Indagado sobre o tom que tinge seus protagonistas, Cranio explica que o azul tem fácil associação com paletas frias ou quentes. “Pensando na mistura cromática, cheguei à conclusão de que era legal para contrastar com o cinza de São Paulo e brincar com o lance colorido do meu trabalho. Dentro da pesquisa realizada, absorvi os conceitos da tonalidade em várias outras culturas.”

“O azul remete à sobrevivência, a um dia belo, algo que desperta a vontade de viver. Remete a Deus, ao bem-estar da sociedade, à paz que às vezes as religiões pregam”, enumera. Vale lembrar que outros street artists também têm na cor de suas figuras uma marca registrada, como o amarelo utilizado por Gustavo e Otávio Pandolfo, OSGEMEOS, ou a palidez das pessoas retratadas por Walter Nomura, o Tinho, entre outros.

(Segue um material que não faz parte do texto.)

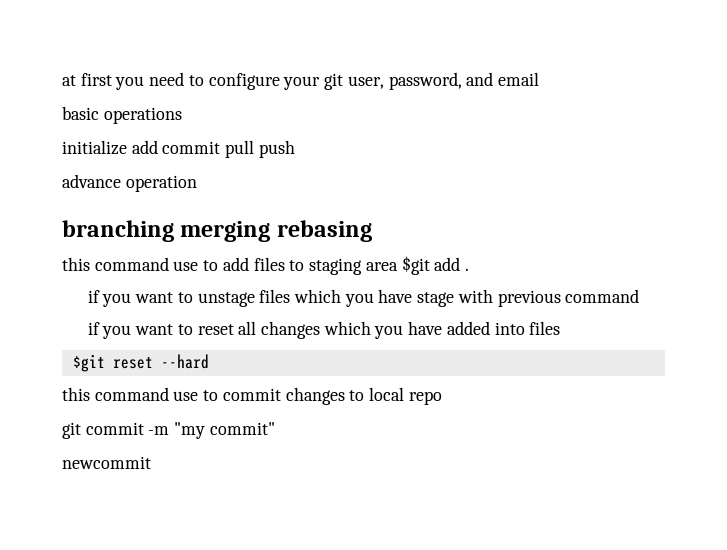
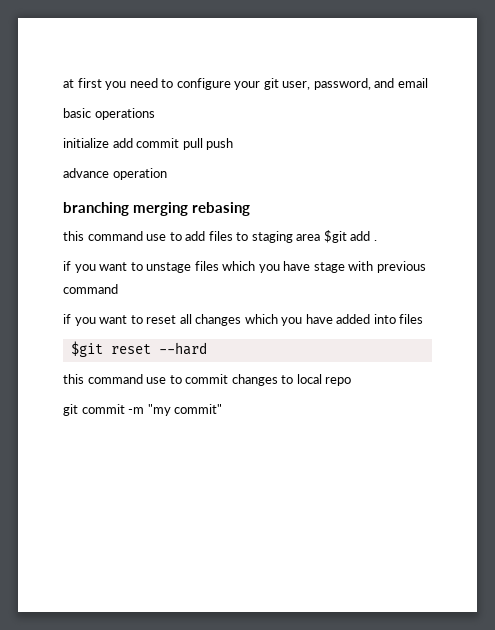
- newcommit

Cranio traçou seu primeiro indígena em um muro na primeira década deste milênio. “Não durou nada, porque São Paulo estava sendo massacrada pela ‘cidade cinza’. Você pintava hoje e já não estava lá amanhã. Não tenho nem fotografia”, confessa. Ele faz referência à Lei Cidade Limpa, do então prefeito Gilberto Kassab, que possibilitava à administração pública, entre outras ações, cobrir com tinta cinza pichações e grafites, indistintamente. 

“Desenvolvi uma linguagem própria, com os personagens indígenas, e foi bem natural, ao começar a entender o que seria uma obra de arte, uma coisa mais complexa, simplificar as técnicas – com pensamento, questionamento, protesto. A arte tem esse papel. O grafite é um grito de existência. Especialmente em uma época em que era difícil você existir; esse movimento ilegal teve aceitação como movimento artístico”, conclui o criativo.